Task description: All of the data below should be repeated exactly. Pictures should not be included.

Before-and-after change data
+++

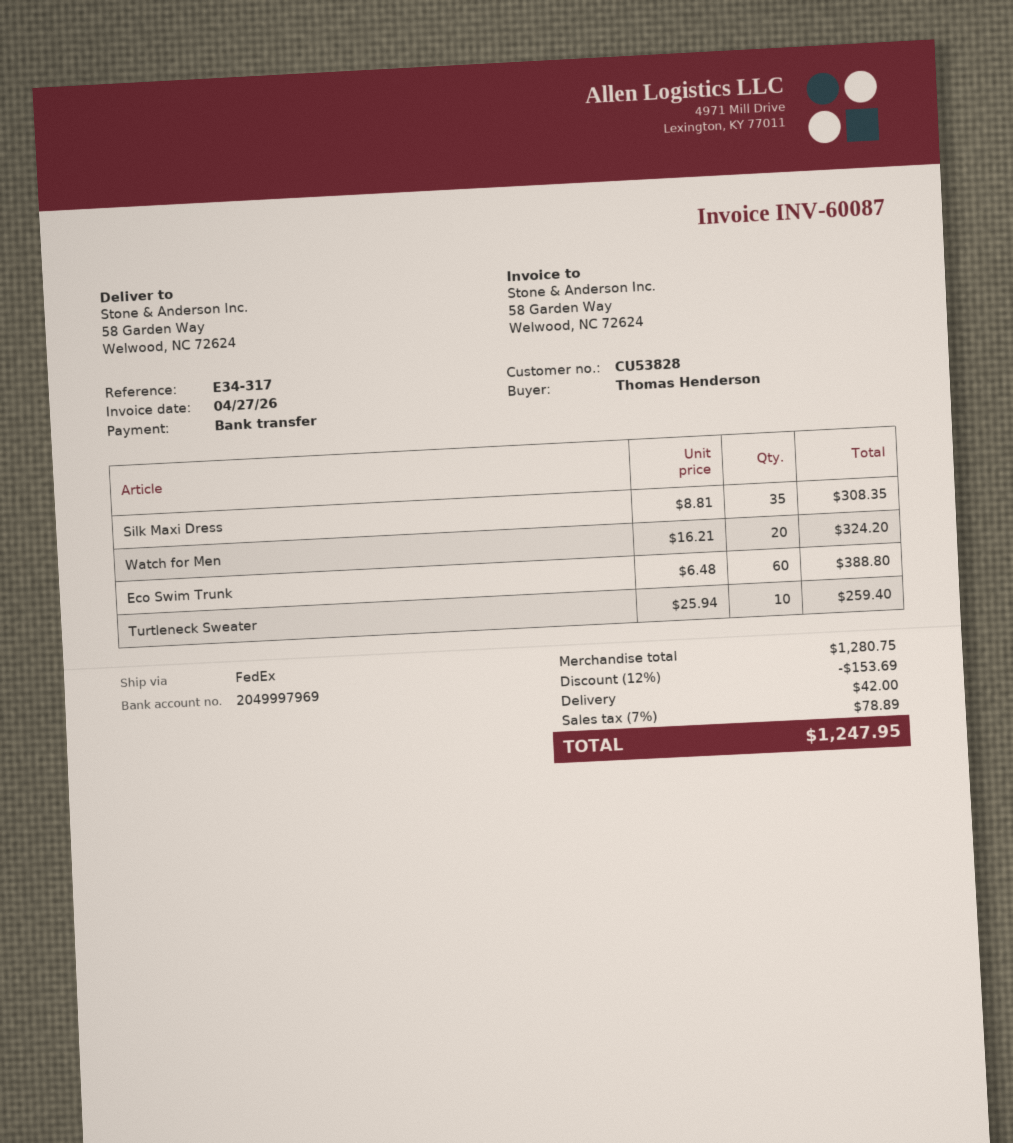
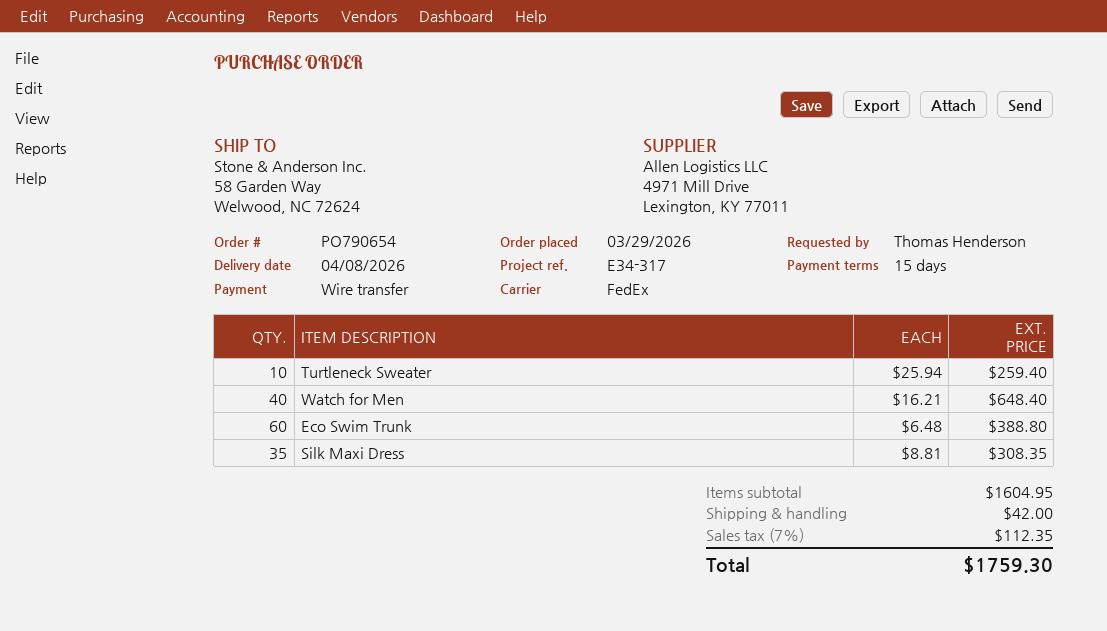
Watch for Men: 20 x 16.21 = 324.20 -> 40 x 16.21 = 648.40
subtotal: 1280.75 -> 1604.95
discount: 12% = 153.69 -> none
tax: 7% = 78.89 -> 7% = 112.35
total: 1247.95 -> 1759.30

+++

Your solution:
Watch for Men: 20 x 16.21 = 324.20 -> 40 x 16.21 = 648.40
subtotal: 1280.75 -> 1604.95
discount: 12% = 153.69 -> none
tax: 7% = 78.89 -> 7% = 112.35
total: 1247.95 -> 1759.30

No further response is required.